▸ **The problem**
Taking the line with "[50,361,136,374] Preprocessing ->" as the first and the line with "(266, 480) none" as the last, set down the lines below exactly, pictures excluded.
Data shown Start Marker
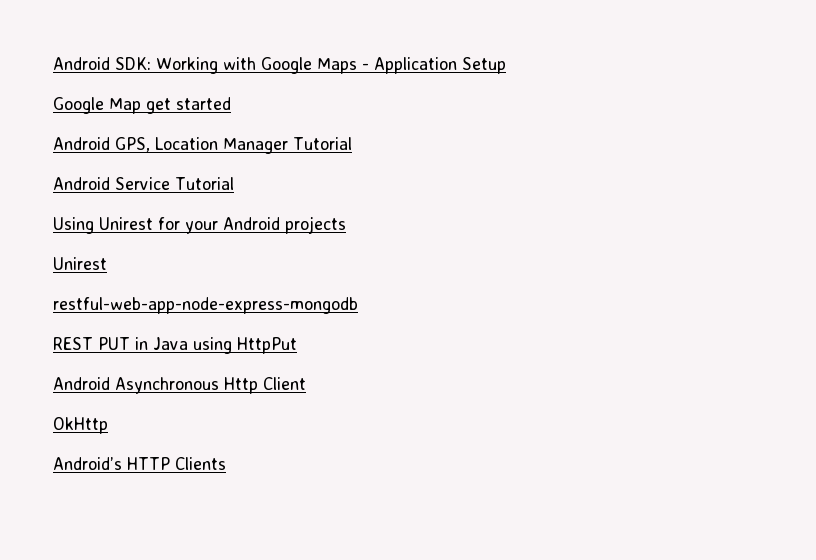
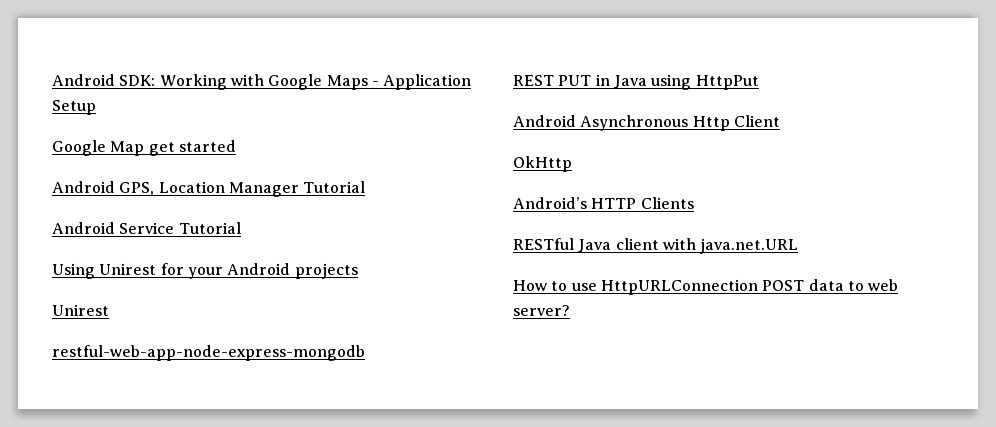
(226, 463) none -> [513,238,799,254] [513,279,899,295] [513,305,570,316] // RESTful Java client with java.net.URL // How to use HttpURLConnection POST data to web server?

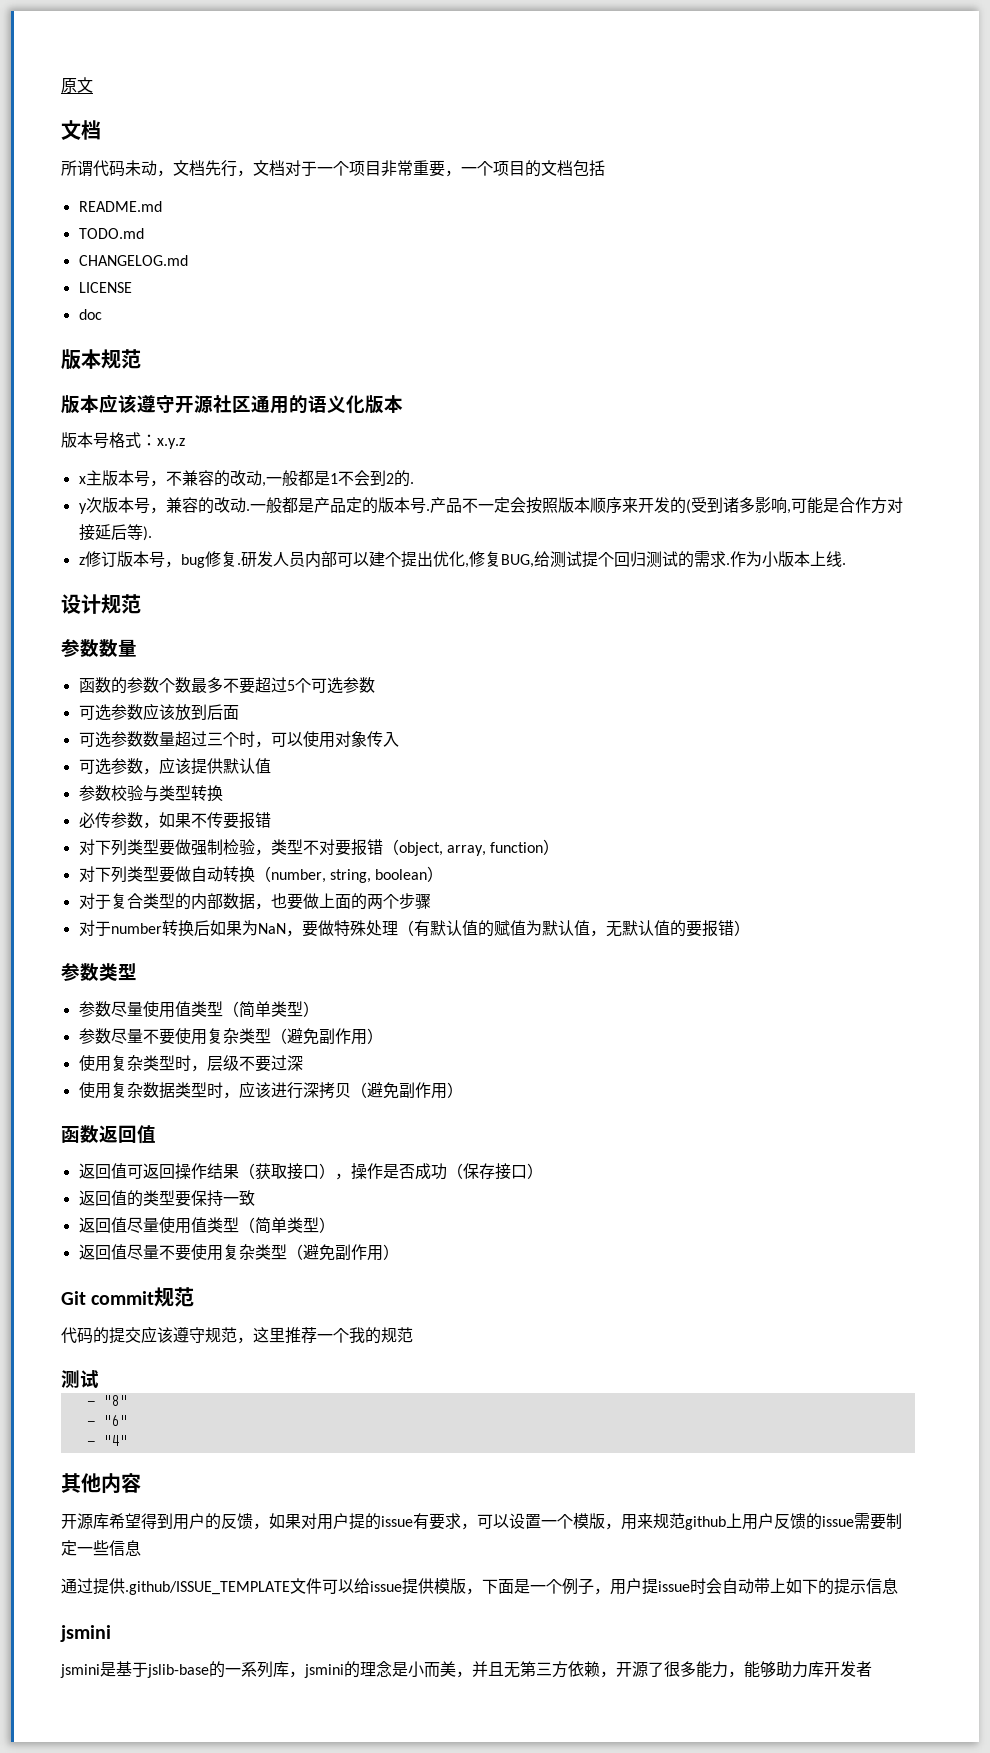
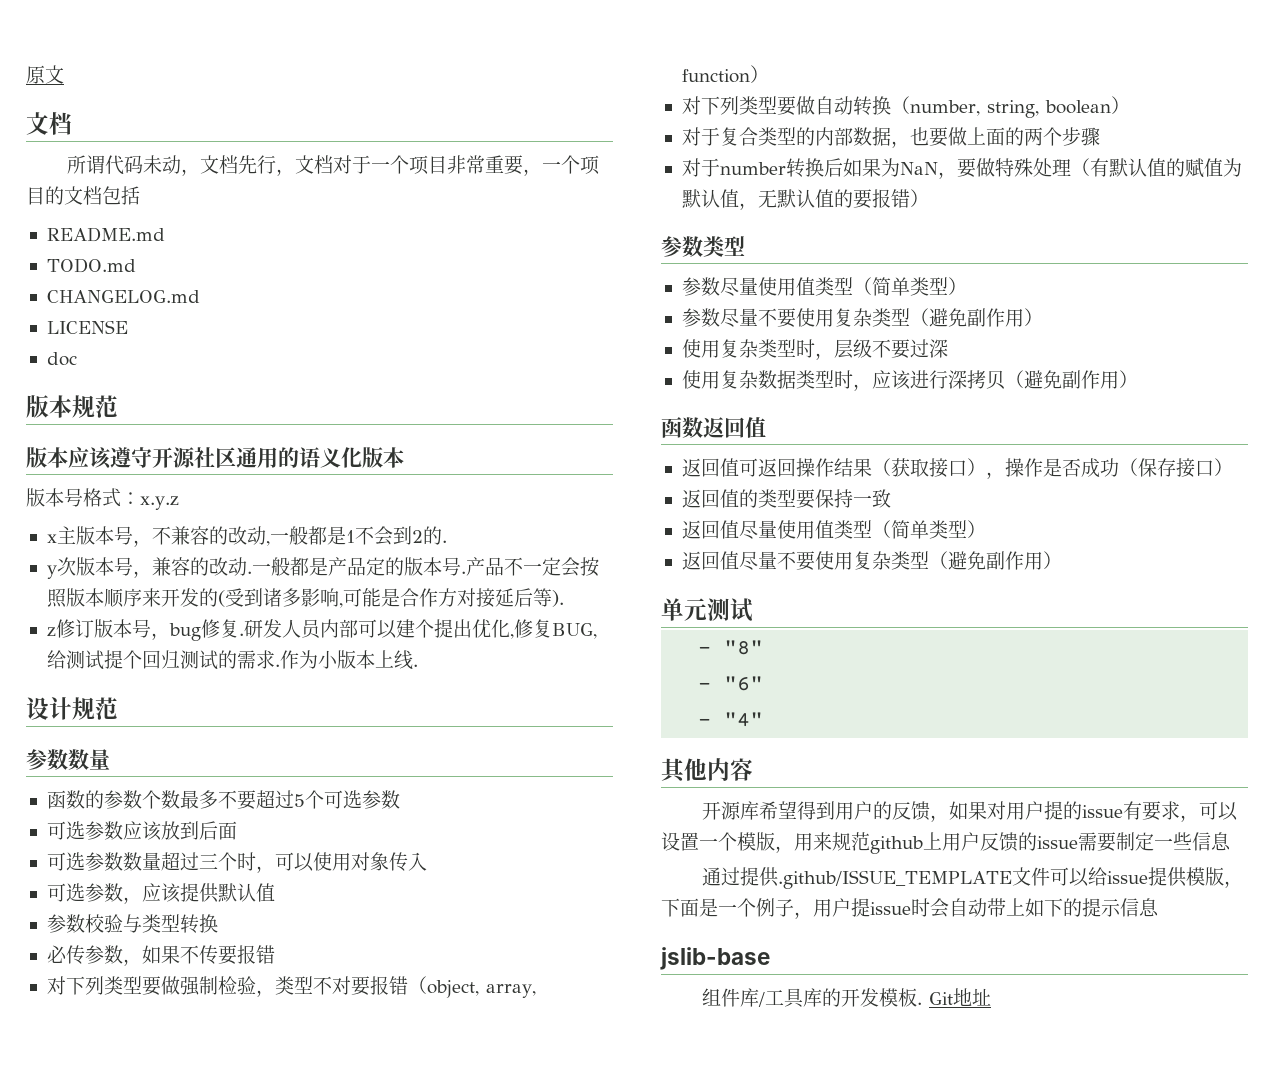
[61,1287,195,1307] [61,1326,413,1344] Git commit规范 // 代码的提交应该遵守规范，这里推荐一个我的规范 // -> [661,598,707,621] 单元
[60,1625,111,1642] [60,1661,872,1678] jsmini // jsmini是基于jslib-base的一系列库，jsmini的理念是小而美，并且无第三方依赖，开源了很多能力，能够助力库开发者 -> [660,947,770,970] [702,988,992,1008] jslib-base // 组件库/工具库的开发模板. Git地址

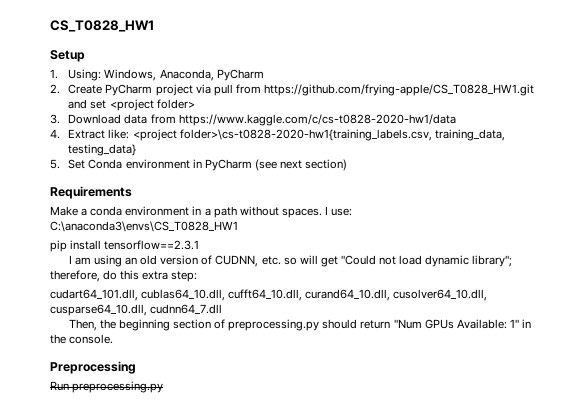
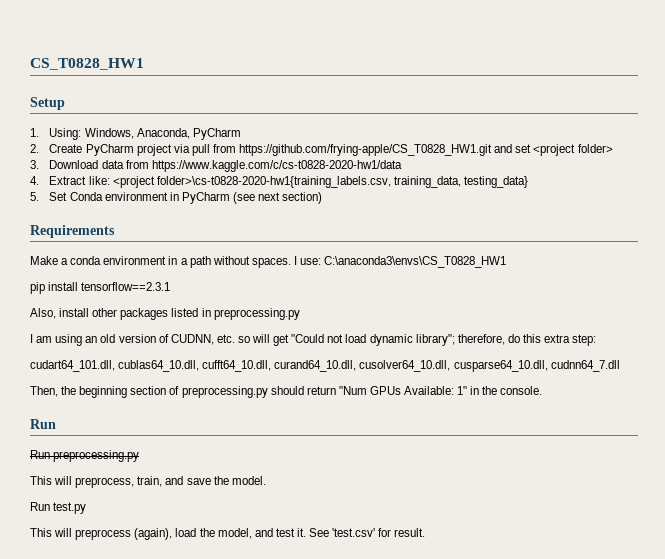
(200, 245) none -> [30,308,300,320] // Also, install other packages listed in preprocessing.py
[50,361,136,374] Preprocessing -> [30,419,56,429] Run
(164, 387) none -> [30,476,266,488] [30,502,87,514] [30,528,426,540] // This will preprocess, train, and save the model. // Run test.py // This will preprocess (again), load the model, and test it. See 'test.csv' for result.

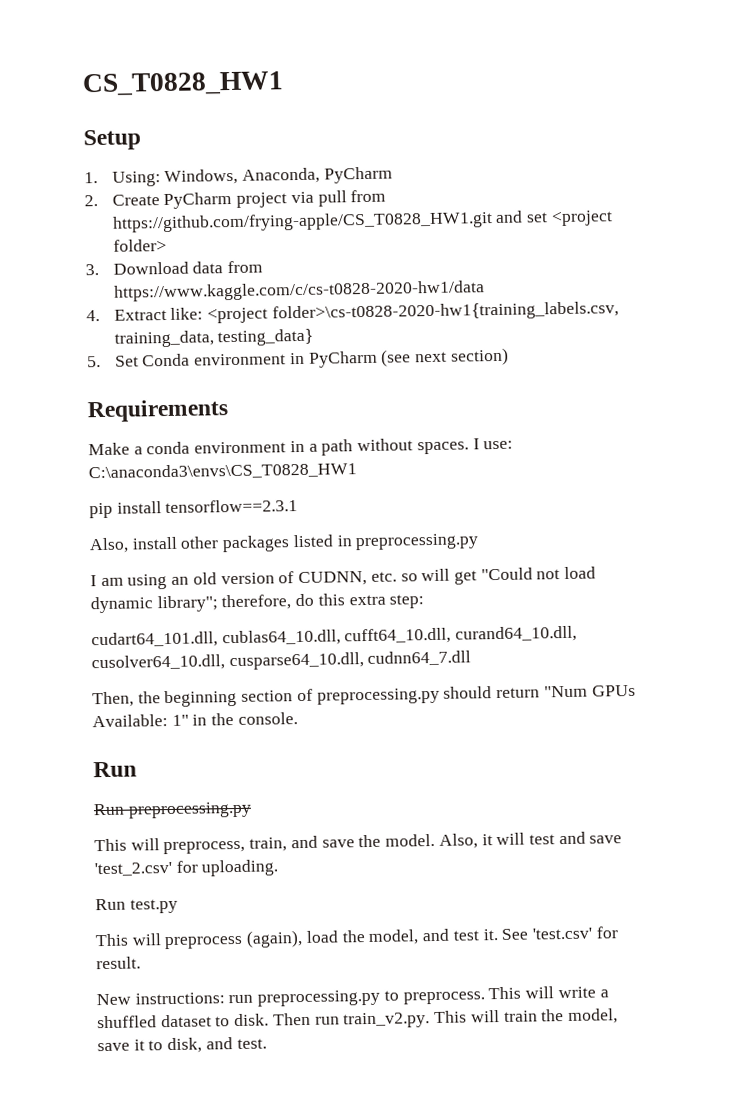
(266, 480) none -> [438,831,623,849] [94,859,279,877] Also, it will test and save 'test_2.csv' for uploading.
(426, 532) none -> [96,986,609,1007] [97,1008,618,1029] [97,1037,267,1054] // New instructions: run preprocessing.py to preprocess. This will write a shuffled dataset to disk. Then run train_v2.py. This will train the model, save it to disk, and test.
Data shown End Marker
▸ **Written reply**
[50,361,136,374] Preprocessing -> [30,419,56,429] Run
(164, 387) none -> [30,476,266,488] [30,502,87,514] [30,528,426,540] // This will preprocess, train, and save the model. // Run test.py // This will preprocess (again), load the model, and test it. See 'test.csv' for result.

(266, 480) none -> [438,831,623,849] [94,859,279,877] Also, it will test and save 'test_2.csv' for uploading.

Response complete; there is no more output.